**Instructions to follow:**
Restate verbatim the span of lines below between the line with "EVON Baby Curved" and the line with "total: 2342.87 -> 2634.59", including those two lines, and only that span.

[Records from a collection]
::::

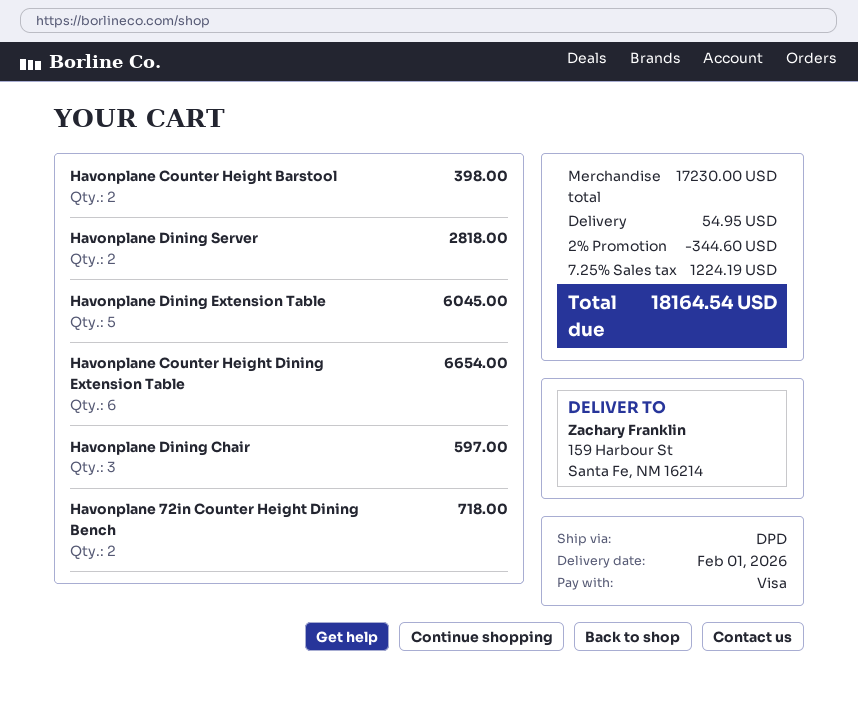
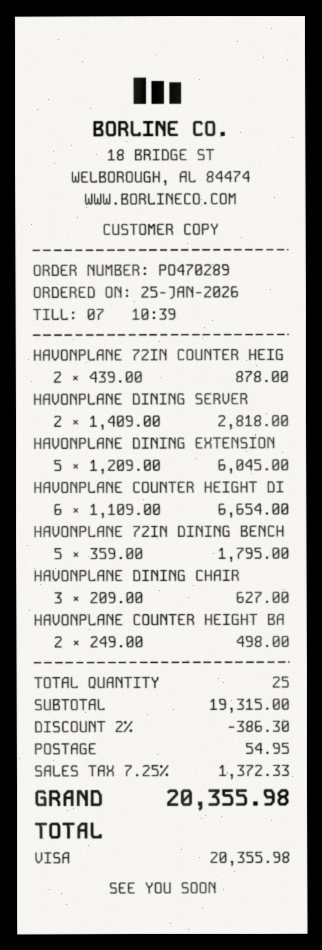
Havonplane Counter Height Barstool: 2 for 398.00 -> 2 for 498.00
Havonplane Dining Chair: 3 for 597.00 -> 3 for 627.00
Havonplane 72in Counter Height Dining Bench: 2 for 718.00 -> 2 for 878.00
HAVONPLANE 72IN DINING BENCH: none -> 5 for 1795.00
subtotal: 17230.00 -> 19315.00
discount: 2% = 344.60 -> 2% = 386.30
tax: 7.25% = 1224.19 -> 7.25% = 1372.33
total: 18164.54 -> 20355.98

::::

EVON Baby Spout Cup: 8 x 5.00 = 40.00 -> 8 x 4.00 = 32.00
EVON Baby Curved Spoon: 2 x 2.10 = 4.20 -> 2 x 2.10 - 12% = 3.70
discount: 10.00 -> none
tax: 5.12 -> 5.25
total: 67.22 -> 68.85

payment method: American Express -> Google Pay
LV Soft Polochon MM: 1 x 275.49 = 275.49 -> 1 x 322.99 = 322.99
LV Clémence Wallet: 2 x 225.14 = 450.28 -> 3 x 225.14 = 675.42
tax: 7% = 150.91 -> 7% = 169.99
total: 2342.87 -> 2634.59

::::

**Reply:**
EVON Baby Curved Spoon: 2 x 2.10 = 4.20 -> 2 x 2.10 - 12% = 3.70
discount: 10.00 -> none
tax: 5.12 -> 5.25
total: 67.22 -> 68.85

payment method: American Express -> Google Pay
LV Soft Polochon MM: 1 x 275.49 = 275.49 -> 1 x 322.99 = 322.99
LV Clémence Wallet: 2 x 225.14 = 450.28 -> 3 x 225.14 = 675.42
tax: 7% = 150.91 -> 7% = 169.99
total: 2342.87 -> 2634.59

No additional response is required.